◆ **Structured diff data**:
:::::
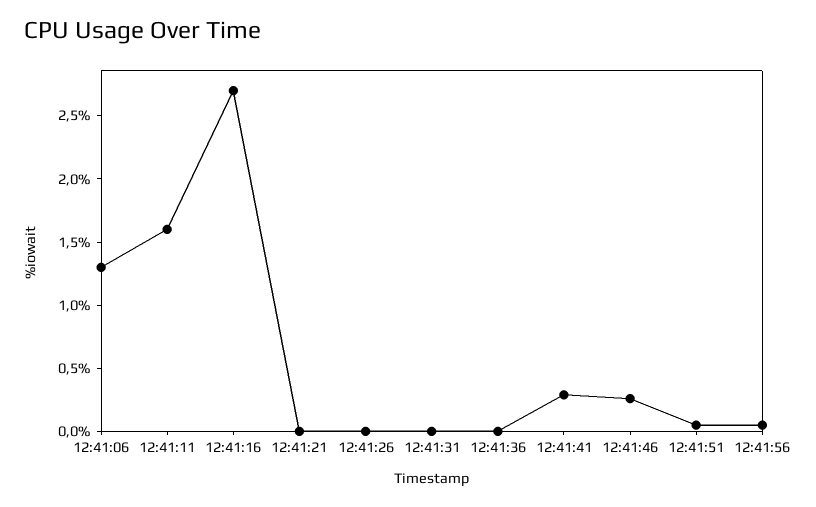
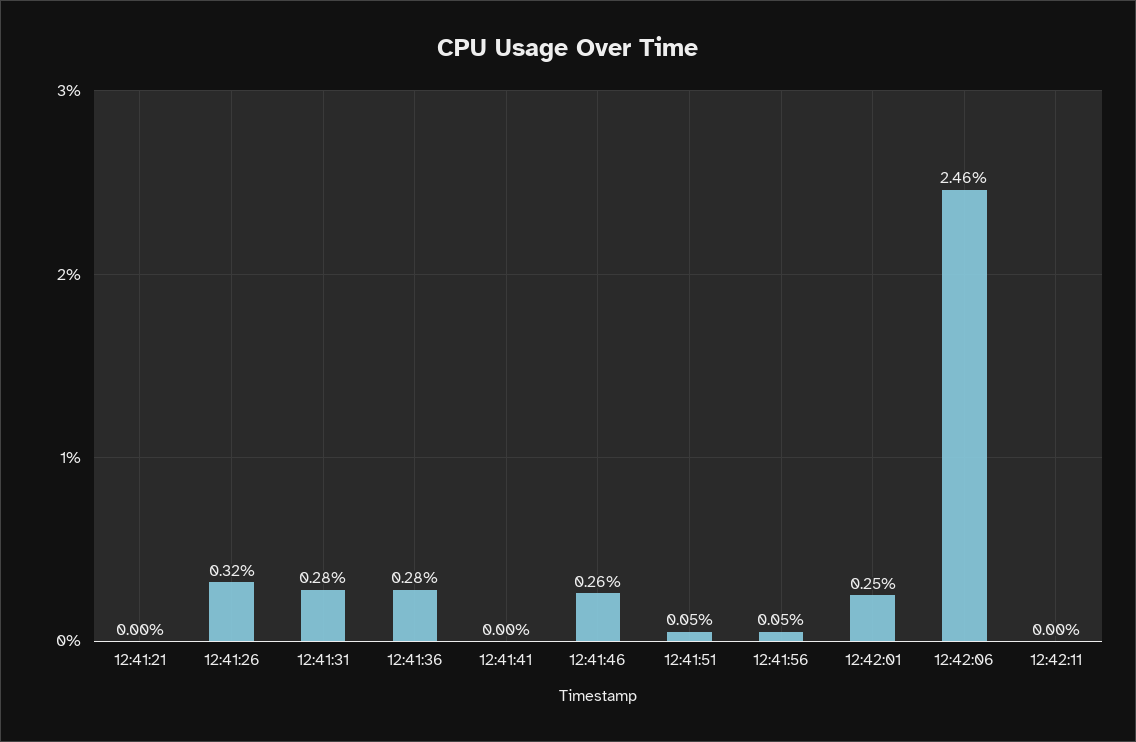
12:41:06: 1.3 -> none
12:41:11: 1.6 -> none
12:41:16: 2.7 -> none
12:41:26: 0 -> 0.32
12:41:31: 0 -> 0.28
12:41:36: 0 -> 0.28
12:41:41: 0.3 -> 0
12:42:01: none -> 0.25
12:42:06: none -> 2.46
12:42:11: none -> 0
:::::
◆ **Your task**: Nothing but the lines from the one with "12:41:16: 2.7 -> none" through the end of the data above should be reproduced, each exactly, both ends included.

◆ **Written answer**:
12:41:16: 2.7 -> none
12:41:26: 0 -> 0.32
12:41:31: 0 -> 0.28
12:41:36: 0 -> 0.28
12:41:41: 0.3 -> 0
12:42:01: none -> 0.25
12:42:06: none -> 2.46
12:42:11: none -> 0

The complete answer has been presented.